What Can a Parent Do to Help?

Here are Dr. Dickerson’s answers to questions parents commonly ask when trying to help their kids navigate these difficult years.

1. Can talking about differences between people just make things worse?

Avoiding discussion of differences can be just as harmful as saying things that are disrespectful about those who are different, says Dr. Dickerson.

“Starting in preschool, families should talk about differences in a way that acknowledges them, but doesn’t make anyone less worthy. The key is seeing differences not just through a negative lens,” says Dr. Dickerson. Talk about what you’re seeing, but don’t pass any judgment.

“You can’t not acknowledge differences, because denial or lack of discussion tends to raise more questions among kids. Or they seek out answers on their own among peers or online, which may not be as well-informed or well-nuanced as we’d like them to be,” he says.

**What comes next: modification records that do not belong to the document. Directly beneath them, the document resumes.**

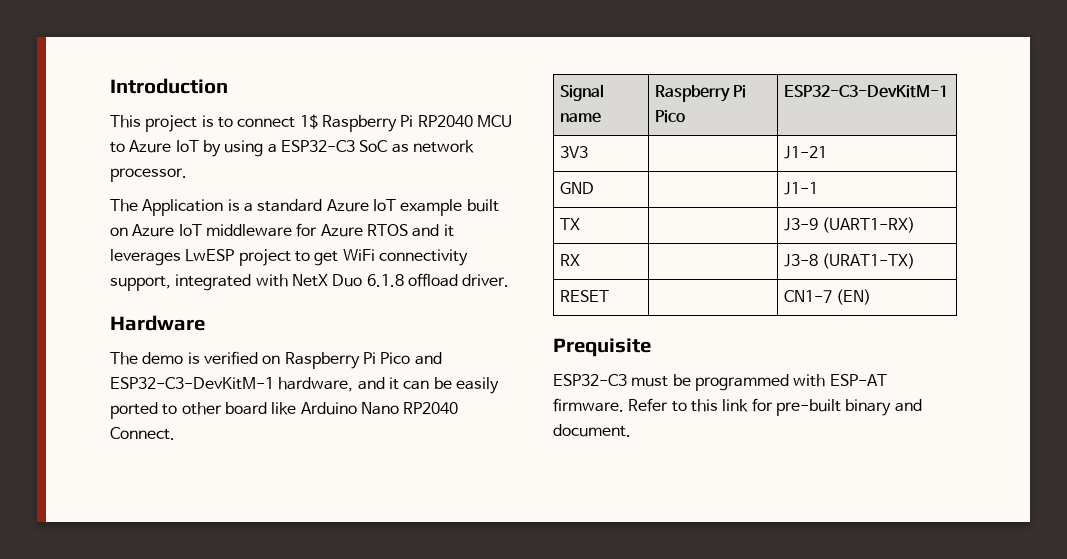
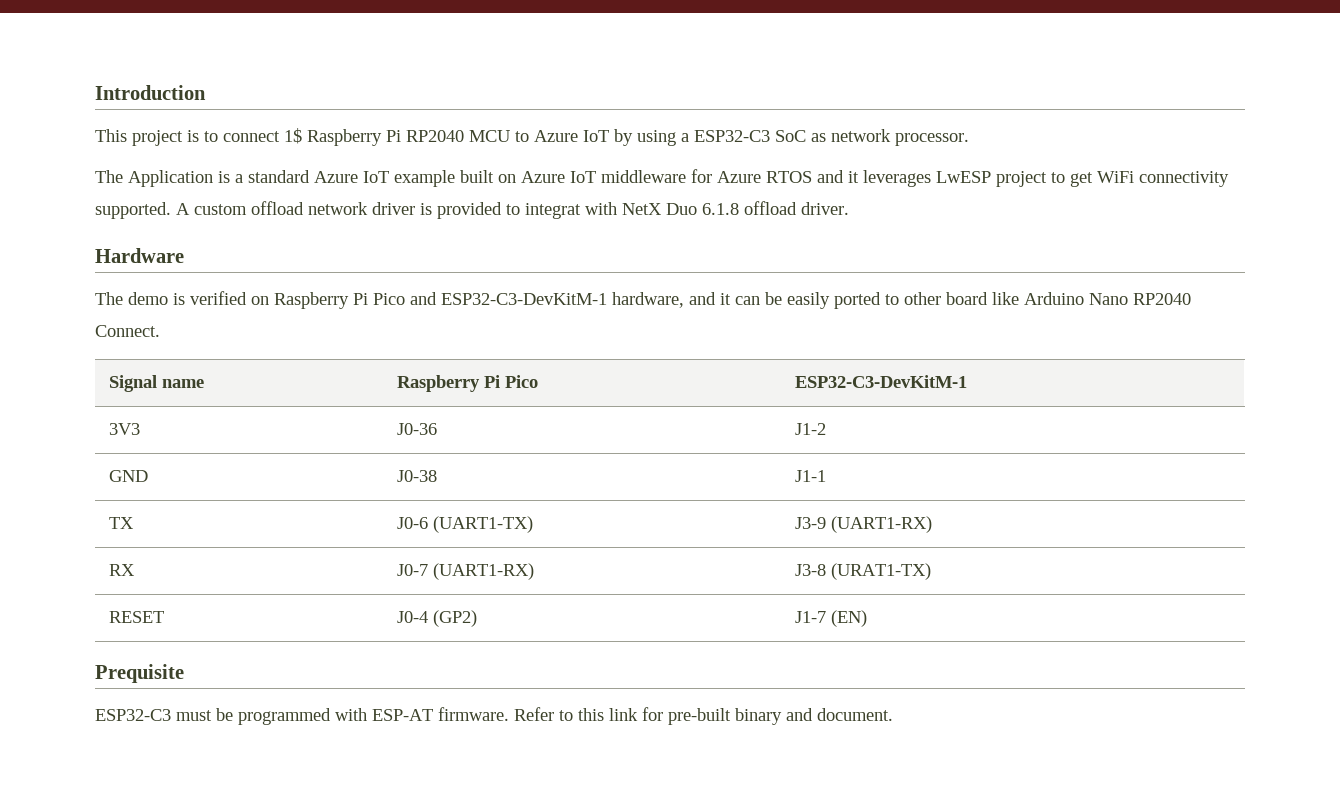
- The Application is a standard Azure IoT example built on Azure IoT middleware for Azure RTOS and it leverages LwESP project to get WiFi connectivity support, integrated with NetX Duo 6.1.8 offload driver.
+ The Application is a standard Azure IoT example built on Azure IoT middleware for Azure RTOS and it leverages LwESP project to get WiFi connectivity supported. A custom offload network driver is provided to integrat with NetX Duo 6.1.8 offload driver.
- 3V3 | | J1-21
+ 3V3 | J0-36 | J1-2
- GND | | J1-1
+ GND | J0-38 | J1-1
- TX | | J3-9 (UART1-RX)
+ TX | J0-6 (UART1-TX) | J3-9 (UART1-RX)
- RX | | J3-8 (URAT1-TX)
+ RX | J0-7 (UART1-RX) | J3-8 (URAT1-TX)
- RESET | | CN1-7 (EN)
+ RESET | J0-4 (GP2) | J1-7 (EN)

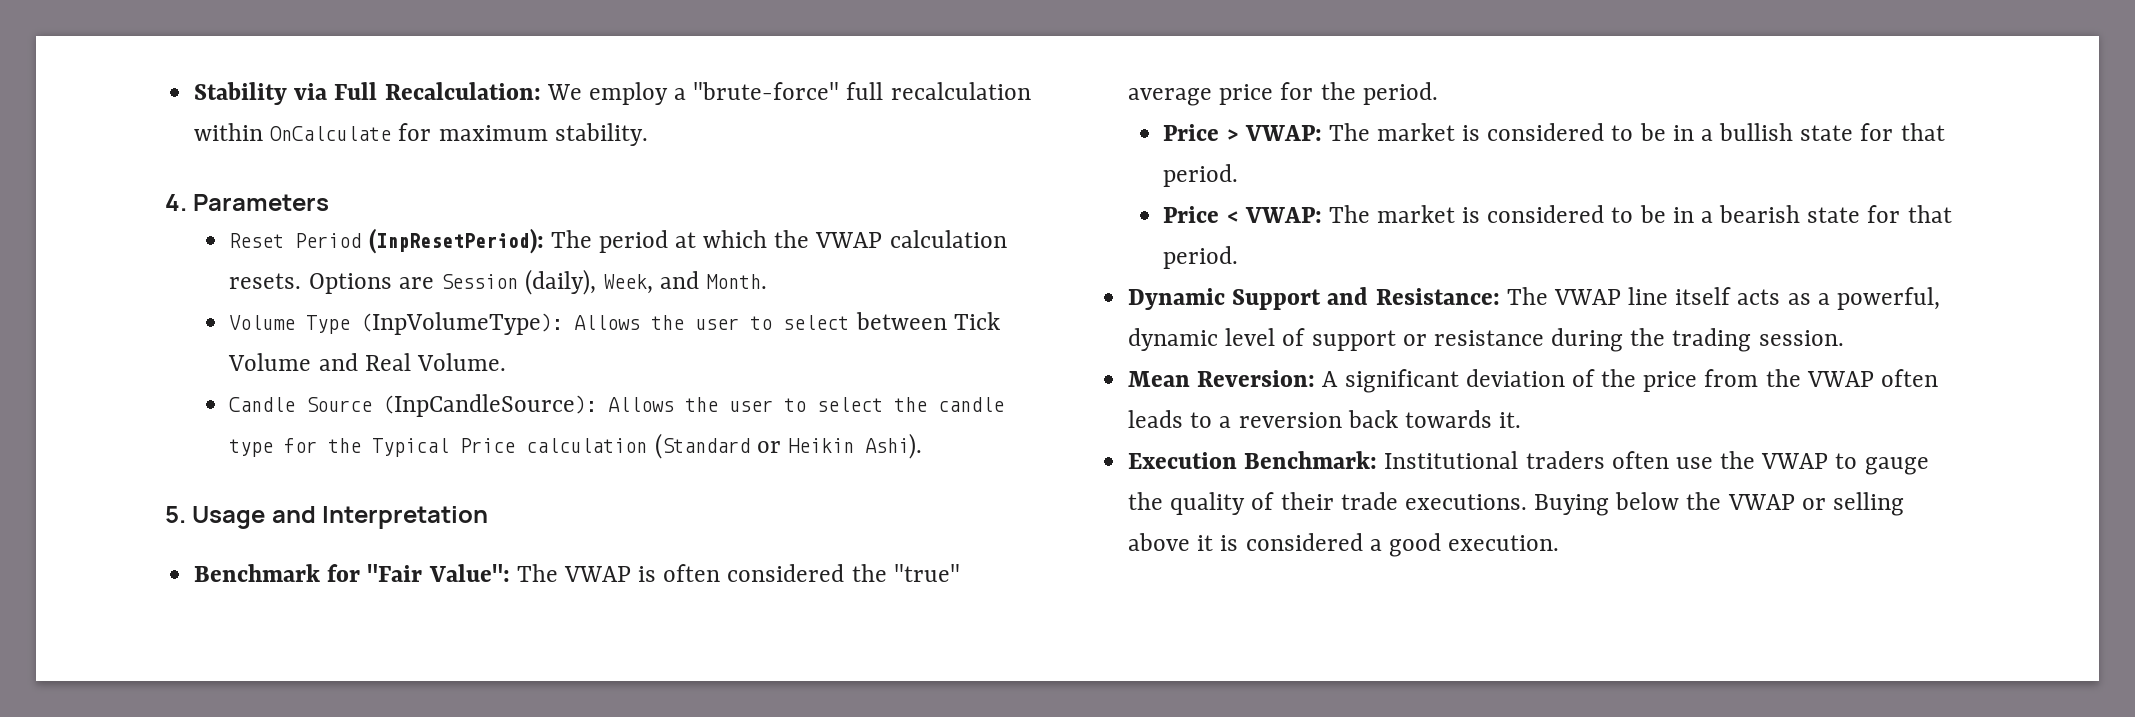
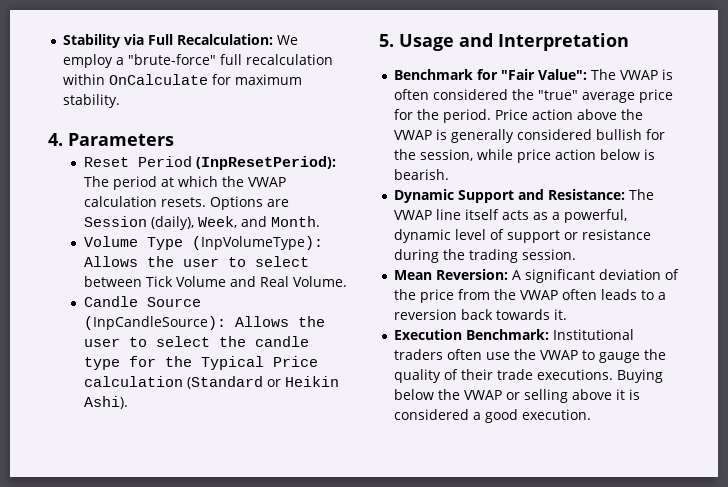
- Benchmark for "Fair Value": The VWAP is often considered the "true" average price for the period.
- Price > VWAP: The market is considered to be in a bullish state for that period.
- Price < VWAP: The market is considered to be in a bearish state for that period.
+ Benchmark for "Fair Value": The VWAP is often considered the "true" average price for the period. Price action above the VWAP is generally considered bullish for the session, while price action below is bearish.

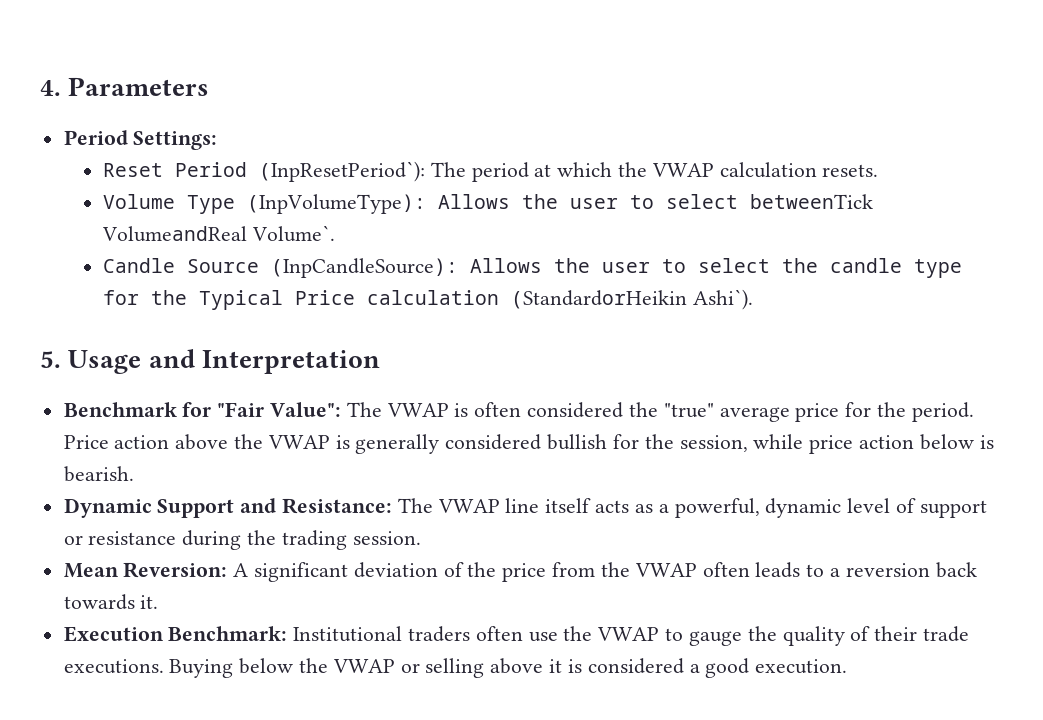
- Stability via Full Recalculation: We employ a "brute-force" full recalculation within OnCalculate for maximum stability.
+ Period Settings:
- Reset Period (InpResetPeriod): The period at which the VWAP calculation resets. Options are Session (daily), Week, and Month.
+ Reset Period (InpResetPeriod`): The period at which the VWAP calculation resets.
- Volume Type (InpVolumeType): Allows the user to select between Tick Volume and Real Volume.
+ Volume Type (InpVolumeType): Allows the user to select betweenTick VolumeandReal Volume`.
- Candle Source (InpCandleSource): Allows the user to select the candle type for the Typical Price calculation (Standard or Heikin Ashi).
+ Candle Source (InpCandleSource): Allows the user to select the candle type for the Typical Price calculation (StandardorHeikin Ashi`).

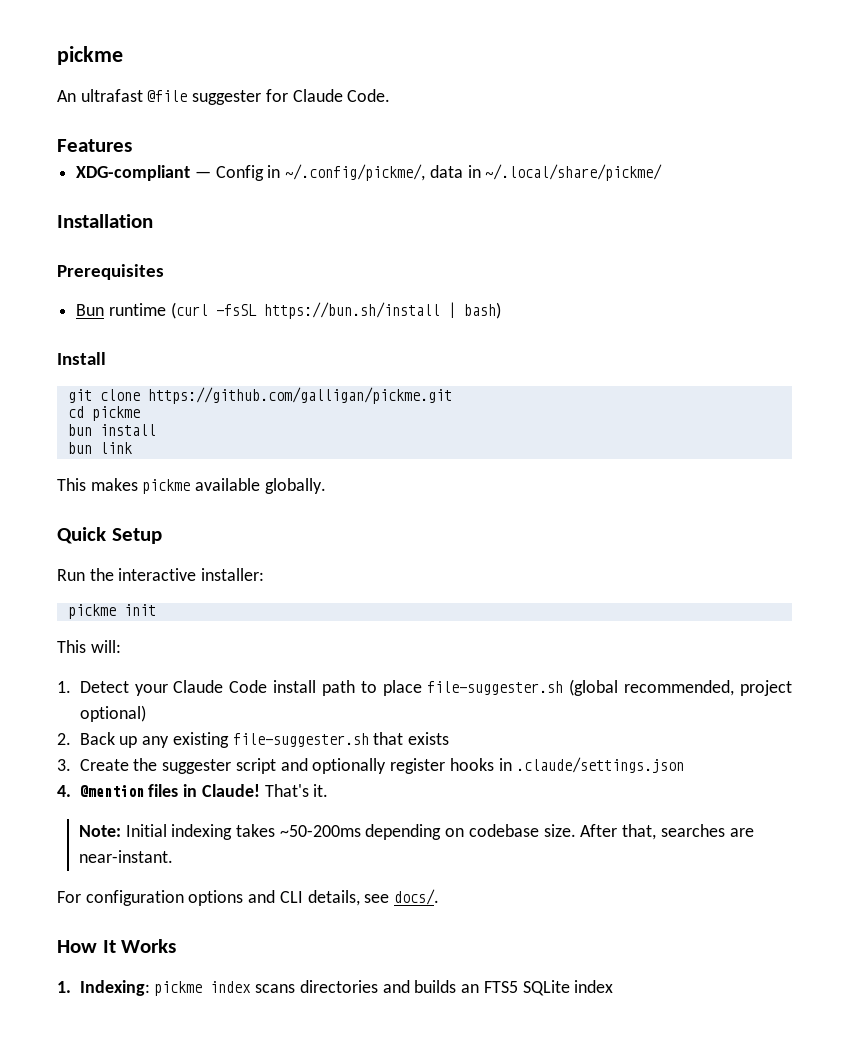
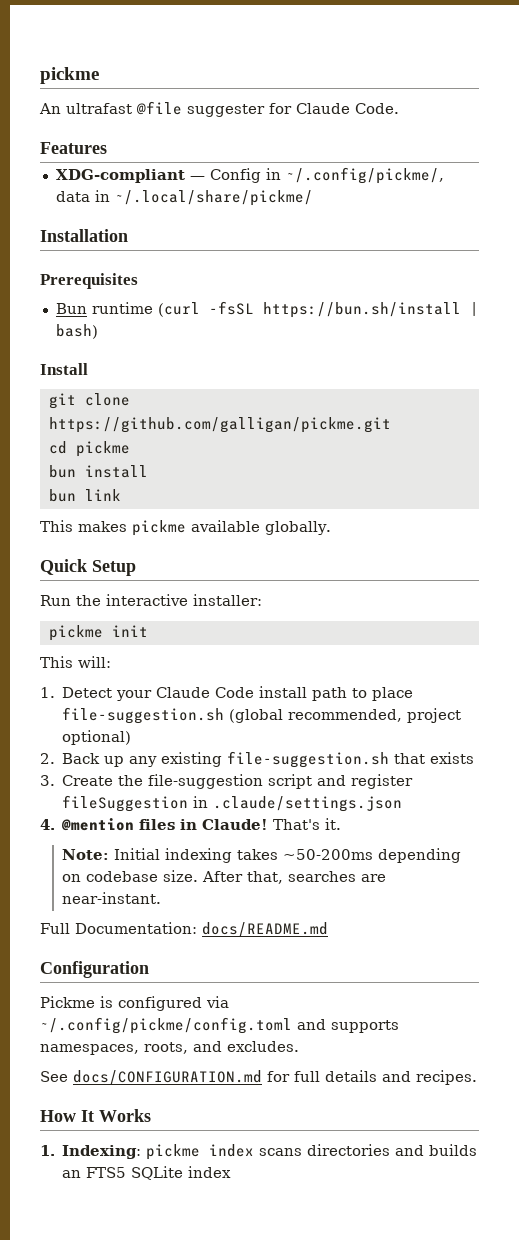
- 1. Detect your Claude Code install path to place file-suggester.sh (global recommended, project optional)
+ 1. Detect your Claude Code install path to place file-suggestion.sh (global recommended, project optional)
- 2. Back up any existing file-suggester.sh that exists
+ 2. Back up any existing file-suggestion.sh that exists
- 3. Create the suggester script and optionally register hooks in .claude/settings.json
+ 3. Create the file-suggestion script and register fileSuggestion in .claude/settings.json
- For configuration options and CLI details, see docs/.
+ Full Documentation: docs/README.md
+ Configuration
+ Pickme is configured via ~/.config/pickme/config.toml and supports namespaces, roots, and excludes.
+ See docs/CONFIGURATION.md for full details and recipes.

2. When does teasing become bullying?

“This is a complicated one,” says Dr. Dickerson. “We grew up hearing ‘sticks and stones may break my bones, but words will never hurt me’ – but we now know for sure that’s just not true. Names can hurt and can cause significant psychological and even physical harm,” he says.

The distinction between harmless teasing and harmful bullying can come down to several factors, he says, including:

  • Intent. “Teasing is often underscored by humor and lightheartedness, while the goal of a bully may be much more deliberate and malicious,” Dr. Dickerson says.
  • Power. Often with bullying there’s a power differential – real or perceived – between bully and victim. In contrast, teasing happens among friends, peers and equals.
  • The experience of who's being teased/bullied. This is probably the most important factor, Dr. Dickerson says, because everything is relative. “Something that hurts you may not hurt me, and vice-versa.”

3. What are some signs I should watch out for, to know if my kid may be bullied?

Parents should watch for unexplained changes in behavior, such as sleep or eating habits. Kids who are being bullied don’t usually come home and complain about it, Dr. Dickerson notes. Instead, they may be more likely to hide or internalize their feelings.

A child who is avoidant, isolative, or refusing to be social may be hiding something. And always ask about unexplained physical injuries.

4. What do I do if I suspect my child is being bullied?

Be curious, not judgmental, and ask broad questions that can’t be answered with a yes or no. For example, says Dr. Dickerson, try saying, “I’ve noticed X. What’s going on?” Or “What’s it like being in school with these particular students?”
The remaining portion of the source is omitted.